District bankers and some industry analysts have been saying for years that the D.C. market is overbanked.

While local banks generally have done well in recent years, deposit growth hasn't increased that much. Of the District's 16 banks, only two have deposits of $2 billion or more.

"Certainly the city is overbanked," insists a local industry analyst. "It's way overbanked."

"You take the percentage increase over a year and you take out the deposits of Riggs and American Security and I bet it's about 70 percent" of the area's total deposits, the same analyst observed.

What's more, he calculated, "if you take the rest of them, you've got eight or nine fairly good-sized banks scrambling for the rest of the market and the market isn't that big."

Not true, say organizers of Century National Bank, which would be the District's 17th if enough subscribers show interest in buying 300,000 shares being offered in a subscription at $10 a share.

Not only is there room in the District for Century, "there is room for even more banks," contends Century Chairman Charles Emmet Lucey.

"This city is being built from west to east," said Lucey. "New tenants are coming in and they need banks."

Another factor that appears to favor the establishment of more banks here, Lucey maintains, is that "regulatory barriers are easier to mount." What's more, he said, "free entry has been a hallmark of banking."

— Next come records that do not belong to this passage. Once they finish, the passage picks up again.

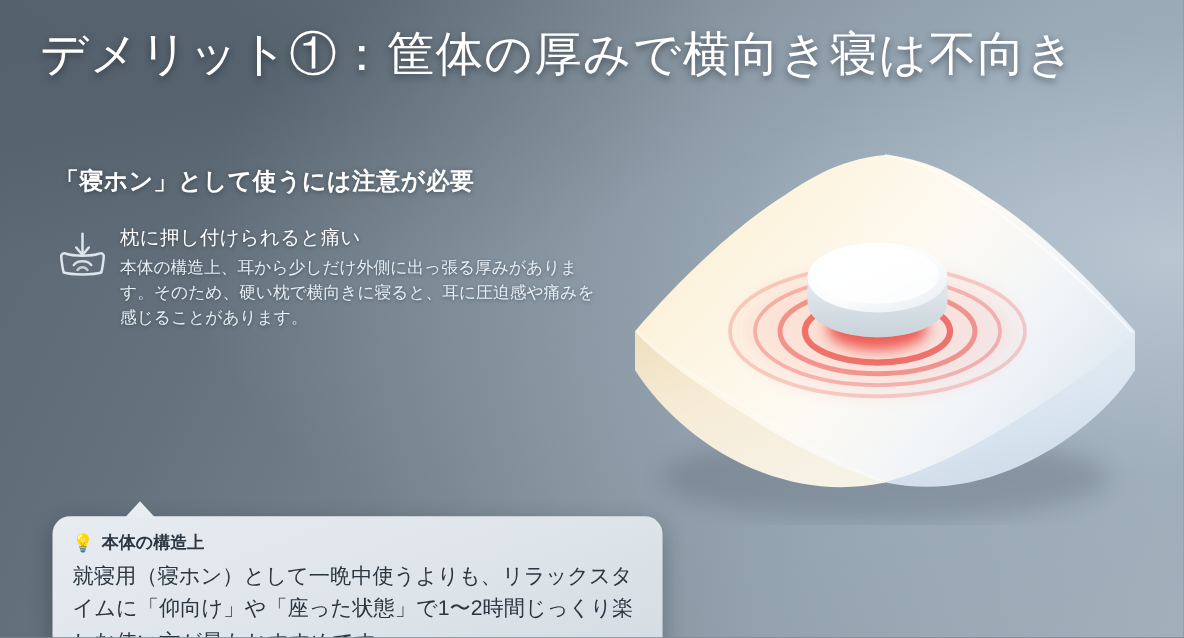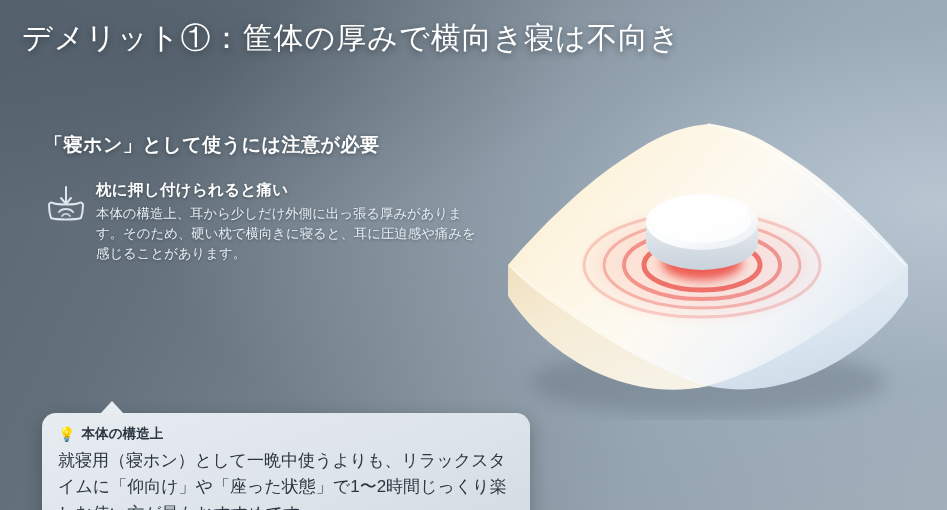--- a/index.html
+++ b/index.html
@@ -27,8 +27,8 @@
 
   
   .title {
-    position:absolute; left:22px; top:18px;
-    font-size:30px; letter-spacing:1px;
+    position:absolute; left:32px; top:18px;
+    font-size:38px; letter-spacing:1px;
     color:#ffffff; font-weight:400;
     text-shadow:0 2px 6px rgba(20,28,36,0.55);
     font-family:"DejaVu Serif","Liberation Serif",serif;

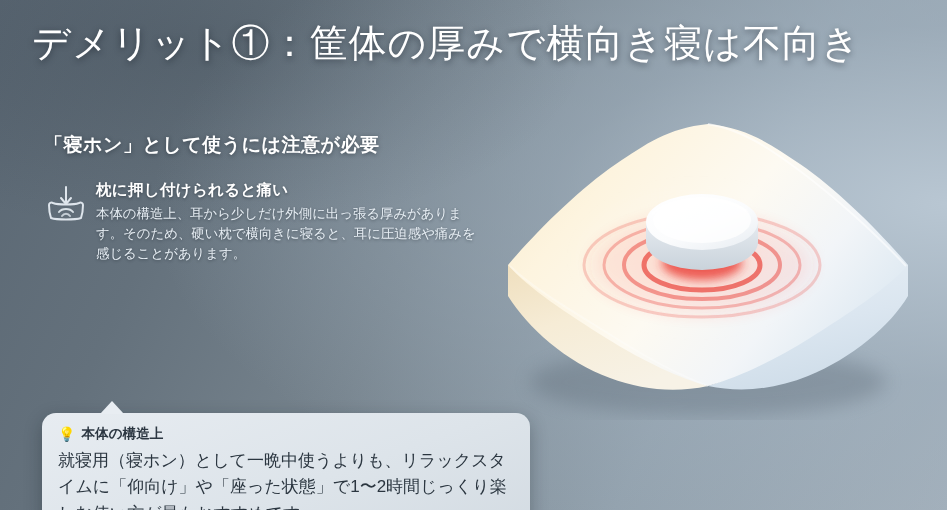--- a/index.html
+++ b/index.html
@@ -60,7 +60,7 @@
   .item-icon svg { display:block; }
   .item-text { flex:1; padding-top:0px; }
   .item-title {
-    font-size:15.5px; font-weight:bold; color:#ffffff;
+    font-size:15.5px; font-weight:normal; color:#ffffff;
     margin-bottom:3px; letter-spacing:.3px;
     text-shadow:0 1px 3px rgba(20,28,36,0.5);
   }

Lucey readily acknowledges that his bank will face keen competition in a market which is restricted by law from expanding geographically. But he takes comfort in the fact that "the comptroller of the currency has adopted a very liberal attitude toward branching."

"Competition is intense but look where I'm starting," Lucey said.

Unlike competitors, he reasoned, Century won't be strapped with maturities at less than prevailing rates. "My earnings will be at market rates," he said. "I will be able to match my maturities."

A Washington lawyer and former counsel to the comptroller of the currency, Lucey was a founder, chairman and chief executive officer of Century National Bank of Chevy Chase.

The Chevy Chase bank was acquired last year by Citizens Bank of Maryland.

The new Century National would be the first new bank in the District since Women's National opened nearly four years ago.

Initially, it will have a single office, located at 1875 I St. NW, in the International Square office complex.

Lucey deems the location ideal for Century National's strategy for penetrating the market.

"I'm going to have an equal crack at 12 floors of brand new tenants," he said referring to the potential for business at the mammoth International Square complex, which covers virtually a full city block in downtown Washington.

What's more, Lucey pointed out, the office complex sits astride the Farragut West Metro station "where the outflow of subway riders is substantial."

"We'll have business which is naturally generated by our location," Lucey said.

That business, he added, will be augmented by volume that will be generated by the bank's directors, who have "varied disciplines."

While Lucey expects to build growth initially from depositors in the heart of Washington's business district west of 17th Street NW, he doesn't rule out a penetration of areas to the east.

"We're going to have a very aggressive branching policy," he promised. "We're going to follow the new building traffic as it goes toward Capitol Hill."

Lucey boasts of having "good hard data" on planned construction and scheduled opening dates of office buildings in the so-called boom area between 15th Street NW and Capitol Hill.

Among Century's organizers is John G. Shooshan, an executive with the Oliver T. Carr Co., one of Washington's biggest developers of office buildings. Carr is developer of International Square as well as several projects being built west of 15th Street.

Although Century National's organizers are confident about their prospects, skepticism remains within the local banking industry.

"I can't believe these people know something that Allbritton doesn't know," declared a banking analyst.

Financier Joe L. Allbritton acquired control of Riggs, the District's largest bank, last year when he bought 41 percent of its stock. Allbritton, who had extensive experience as a banker in Texas, decided to acquire control of an established institution rather than taking a bigger risk by buying into a new bank, the analyst implied.

Nonetheless, Lucey expects to open Century National on May 1, "and give the competition a run for their money."